Au-delà de sa trame historique véridique et de ses itinéraires dont on connaît aujourd'hui toutes les rues, le récit brille par sa documentation particulièrement fouillée et de l'ambiance que l'auteur a su y insuffler. La bibliographie à la fin de l'ouvrage suffit à le vérifier quand on est un peu bibliophile nantais. Sensibilisé très jeune par cette époque, je retrouve dans le texte, tout ce que me racontait mon grand-père, incollable sur l'histoire de Nantes et des Guerres de Vendée.
Dès le prologue on plonge dans l'enfer de la Terreur et jusqu'au bout du roman, même quand les événements seront apaisés (?), on vit au rythme des aventures de la petite héroïne. le texte est simple sans être simpliste, le vocabulaire recherché, le style fluide et le rythme soutenu. J'ai particulièrement apprécié les incises en tête de chapitre qui introduisent avec finesse les textes à venir.
D'où j'habite je ne peux plus sentir le calfatage des bateaux, car le dernier construit à Nantes date des années quatre-vingts, et le port ne bruit plus des harangues des marchands pour attirer le chaland, là où l'on déchargeait les navires de toutes les denrées arrivées du lointain. Les ballots de coton et les sacs de café, ou le sucre à raffiner ont laissé la place aux vélos du dimanche. Les lanternes rouges ont disparu et s'il reste quelques bars à hôtesses, la réputation du quartier de la Fosse s'est estompée, au profit d'un éléphant mécanique qui barrit tous les jours de l'autre côté du fleuve. Mais il faut rendre grâce à l'auteur de nous avoir rappelé ce qu'était cette ville magnifique avec son quartier Kervégan où subsistent la plupart des immeubles du XVIIIe, dont l'hôtel de la Villestreux, le théâtre Graslin plusieurs fois rénové et trônant sur son large escalier, et, malgré les dégâts des bombardements, on peut encore admirer sur les quais nombre d'anciens hôtels particuliers, aux balcons ventrus ornés de ferronneries d'art et soutenus par des cariatides ou autres atlantes et télamons, et aux larges portails surmontés de mascarons grimaçants.
Et ce titre : « Et toujours ces ombres sur le fleuve… » Ombres que je devine le matin en partant travailler en longeant la Loire…
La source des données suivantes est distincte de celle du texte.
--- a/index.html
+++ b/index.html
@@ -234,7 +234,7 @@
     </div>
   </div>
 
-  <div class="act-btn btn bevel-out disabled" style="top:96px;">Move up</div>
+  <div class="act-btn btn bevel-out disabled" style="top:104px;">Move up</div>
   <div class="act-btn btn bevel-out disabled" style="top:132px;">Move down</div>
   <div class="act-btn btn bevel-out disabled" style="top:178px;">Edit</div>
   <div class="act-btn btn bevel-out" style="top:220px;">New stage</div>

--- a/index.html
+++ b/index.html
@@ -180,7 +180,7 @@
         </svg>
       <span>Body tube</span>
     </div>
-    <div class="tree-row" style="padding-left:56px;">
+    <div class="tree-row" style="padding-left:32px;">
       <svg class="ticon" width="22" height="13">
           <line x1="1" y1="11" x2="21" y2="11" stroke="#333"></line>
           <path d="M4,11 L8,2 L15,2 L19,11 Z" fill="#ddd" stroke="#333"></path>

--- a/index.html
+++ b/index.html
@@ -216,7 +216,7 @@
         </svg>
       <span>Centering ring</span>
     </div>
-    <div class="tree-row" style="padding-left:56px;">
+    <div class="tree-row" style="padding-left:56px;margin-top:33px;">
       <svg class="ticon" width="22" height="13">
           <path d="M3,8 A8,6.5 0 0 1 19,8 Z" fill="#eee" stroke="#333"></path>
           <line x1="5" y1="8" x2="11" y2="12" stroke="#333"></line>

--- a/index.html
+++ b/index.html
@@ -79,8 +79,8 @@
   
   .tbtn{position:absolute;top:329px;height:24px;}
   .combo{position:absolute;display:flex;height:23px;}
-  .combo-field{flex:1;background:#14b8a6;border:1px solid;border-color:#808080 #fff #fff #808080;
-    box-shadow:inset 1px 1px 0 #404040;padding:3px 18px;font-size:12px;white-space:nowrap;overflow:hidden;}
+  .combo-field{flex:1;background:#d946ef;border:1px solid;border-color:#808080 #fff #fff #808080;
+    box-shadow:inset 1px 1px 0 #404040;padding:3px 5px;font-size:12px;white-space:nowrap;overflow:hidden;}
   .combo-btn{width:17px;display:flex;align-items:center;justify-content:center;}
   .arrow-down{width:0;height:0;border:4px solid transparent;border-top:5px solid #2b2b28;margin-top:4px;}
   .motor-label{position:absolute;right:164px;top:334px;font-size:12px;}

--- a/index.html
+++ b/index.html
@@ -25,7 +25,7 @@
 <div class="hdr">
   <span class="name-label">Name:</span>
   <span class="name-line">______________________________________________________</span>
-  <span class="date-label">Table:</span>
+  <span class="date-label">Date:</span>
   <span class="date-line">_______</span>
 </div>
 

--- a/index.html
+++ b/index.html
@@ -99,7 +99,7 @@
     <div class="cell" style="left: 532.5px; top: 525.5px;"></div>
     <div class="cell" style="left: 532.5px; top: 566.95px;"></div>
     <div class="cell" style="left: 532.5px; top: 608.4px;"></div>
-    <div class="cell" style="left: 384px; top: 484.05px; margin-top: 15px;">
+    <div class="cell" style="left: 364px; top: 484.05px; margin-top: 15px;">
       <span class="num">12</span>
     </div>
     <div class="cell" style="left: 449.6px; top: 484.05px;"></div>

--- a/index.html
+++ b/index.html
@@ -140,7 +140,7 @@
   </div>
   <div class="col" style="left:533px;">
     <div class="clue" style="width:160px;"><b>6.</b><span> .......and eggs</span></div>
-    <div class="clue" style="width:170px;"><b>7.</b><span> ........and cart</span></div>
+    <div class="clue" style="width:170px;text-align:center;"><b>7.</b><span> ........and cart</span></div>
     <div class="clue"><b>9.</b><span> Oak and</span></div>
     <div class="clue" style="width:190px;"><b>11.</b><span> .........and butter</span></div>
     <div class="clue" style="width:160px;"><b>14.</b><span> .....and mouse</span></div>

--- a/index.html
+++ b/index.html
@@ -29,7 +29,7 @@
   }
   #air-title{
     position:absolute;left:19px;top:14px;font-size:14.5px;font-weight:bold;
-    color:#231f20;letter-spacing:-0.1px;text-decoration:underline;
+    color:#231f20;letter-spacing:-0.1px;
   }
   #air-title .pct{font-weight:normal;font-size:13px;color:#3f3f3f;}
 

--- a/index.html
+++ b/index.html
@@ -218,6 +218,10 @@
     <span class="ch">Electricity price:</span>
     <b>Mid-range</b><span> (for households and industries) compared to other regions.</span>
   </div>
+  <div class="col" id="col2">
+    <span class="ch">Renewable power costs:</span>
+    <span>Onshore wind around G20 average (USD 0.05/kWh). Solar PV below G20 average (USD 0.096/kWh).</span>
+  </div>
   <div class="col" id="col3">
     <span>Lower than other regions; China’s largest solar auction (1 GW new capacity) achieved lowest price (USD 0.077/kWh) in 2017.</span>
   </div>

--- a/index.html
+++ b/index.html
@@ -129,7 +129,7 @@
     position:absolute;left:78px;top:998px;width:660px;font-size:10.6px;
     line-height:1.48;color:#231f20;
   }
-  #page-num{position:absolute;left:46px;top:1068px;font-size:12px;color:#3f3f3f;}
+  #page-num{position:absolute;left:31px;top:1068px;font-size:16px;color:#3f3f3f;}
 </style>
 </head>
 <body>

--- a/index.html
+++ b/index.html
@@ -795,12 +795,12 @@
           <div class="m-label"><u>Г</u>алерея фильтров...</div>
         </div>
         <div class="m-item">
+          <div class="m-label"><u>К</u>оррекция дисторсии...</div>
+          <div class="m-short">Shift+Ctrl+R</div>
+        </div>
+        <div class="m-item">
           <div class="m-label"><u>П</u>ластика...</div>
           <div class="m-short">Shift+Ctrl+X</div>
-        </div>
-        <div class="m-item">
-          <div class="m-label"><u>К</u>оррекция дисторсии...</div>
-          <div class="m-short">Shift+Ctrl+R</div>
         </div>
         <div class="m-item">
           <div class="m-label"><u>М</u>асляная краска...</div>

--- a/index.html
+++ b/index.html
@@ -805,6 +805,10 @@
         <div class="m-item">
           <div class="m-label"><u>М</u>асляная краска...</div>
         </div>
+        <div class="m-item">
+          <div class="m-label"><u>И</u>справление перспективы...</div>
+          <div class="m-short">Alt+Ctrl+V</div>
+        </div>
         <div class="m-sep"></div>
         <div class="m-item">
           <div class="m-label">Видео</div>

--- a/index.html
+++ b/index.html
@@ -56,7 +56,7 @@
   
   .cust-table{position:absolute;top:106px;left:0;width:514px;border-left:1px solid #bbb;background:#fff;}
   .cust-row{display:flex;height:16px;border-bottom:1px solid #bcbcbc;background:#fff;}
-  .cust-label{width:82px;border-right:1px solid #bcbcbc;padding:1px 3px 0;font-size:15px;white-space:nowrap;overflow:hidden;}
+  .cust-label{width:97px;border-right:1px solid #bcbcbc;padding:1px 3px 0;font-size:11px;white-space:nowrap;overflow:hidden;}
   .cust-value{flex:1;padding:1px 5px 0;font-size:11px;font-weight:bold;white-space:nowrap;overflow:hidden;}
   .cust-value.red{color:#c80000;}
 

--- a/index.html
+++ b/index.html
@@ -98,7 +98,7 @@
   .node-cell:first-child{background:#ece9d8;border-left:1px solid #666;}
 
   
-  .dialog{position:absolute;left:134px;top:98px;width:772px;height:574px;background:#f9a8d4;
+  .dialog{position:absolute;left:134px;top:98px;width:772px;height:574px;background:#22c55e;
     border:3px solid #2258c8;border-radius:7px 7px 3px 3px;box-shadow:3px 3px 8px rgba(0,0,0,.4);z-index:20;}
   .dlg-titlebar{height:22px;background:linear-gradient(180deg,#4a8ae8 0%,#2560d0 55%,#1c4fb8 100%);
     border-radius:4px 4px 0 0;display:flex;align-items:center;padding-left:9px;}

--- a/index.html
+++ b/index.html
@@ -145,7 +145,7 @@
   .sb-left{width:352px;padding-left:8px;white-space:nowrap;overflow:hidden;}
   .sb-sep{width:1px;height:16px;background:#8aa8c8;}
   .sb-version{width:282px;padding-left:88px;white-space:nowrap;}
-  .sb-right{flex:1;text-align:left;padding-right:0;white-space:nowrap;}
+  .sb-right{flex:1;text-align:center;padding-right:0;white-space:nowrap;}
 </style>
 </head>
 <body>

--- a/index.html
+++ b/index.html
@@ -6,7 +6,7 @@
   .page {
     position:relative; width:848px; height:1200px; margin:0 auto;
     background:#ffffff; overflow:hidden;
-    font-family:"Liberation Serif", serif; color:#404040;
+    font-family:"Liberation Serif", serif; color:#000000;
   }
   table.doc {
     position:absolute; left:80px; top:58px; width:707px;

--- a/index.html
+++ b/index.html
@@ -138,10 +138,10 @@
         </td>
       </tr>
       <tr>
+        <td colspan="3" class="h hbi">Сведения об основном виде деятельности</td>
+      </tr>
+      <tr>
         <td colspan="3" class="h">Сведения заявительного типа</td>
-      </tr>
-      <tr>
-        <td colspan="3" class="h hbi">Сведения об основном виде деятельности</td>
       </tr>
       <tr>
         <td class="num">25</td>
D'aucuns - forcément - trouveront quelques passages difficiles à croire ou ne se livreront pas au rythme de la vie de Lucile et des surprises à venir, mais qu'importe, les fâcheux sauront toujours glisser quelques commentaires acides ou trop rigides.
Je n'aurai qu'un petit regret : la fin très (trop ?) vite arrivée et les points de suspension qui en résultent. L'auteur compte-t-elle nous livrer une suite ? Si c'est le cas je me laisserai tenter sans retenue.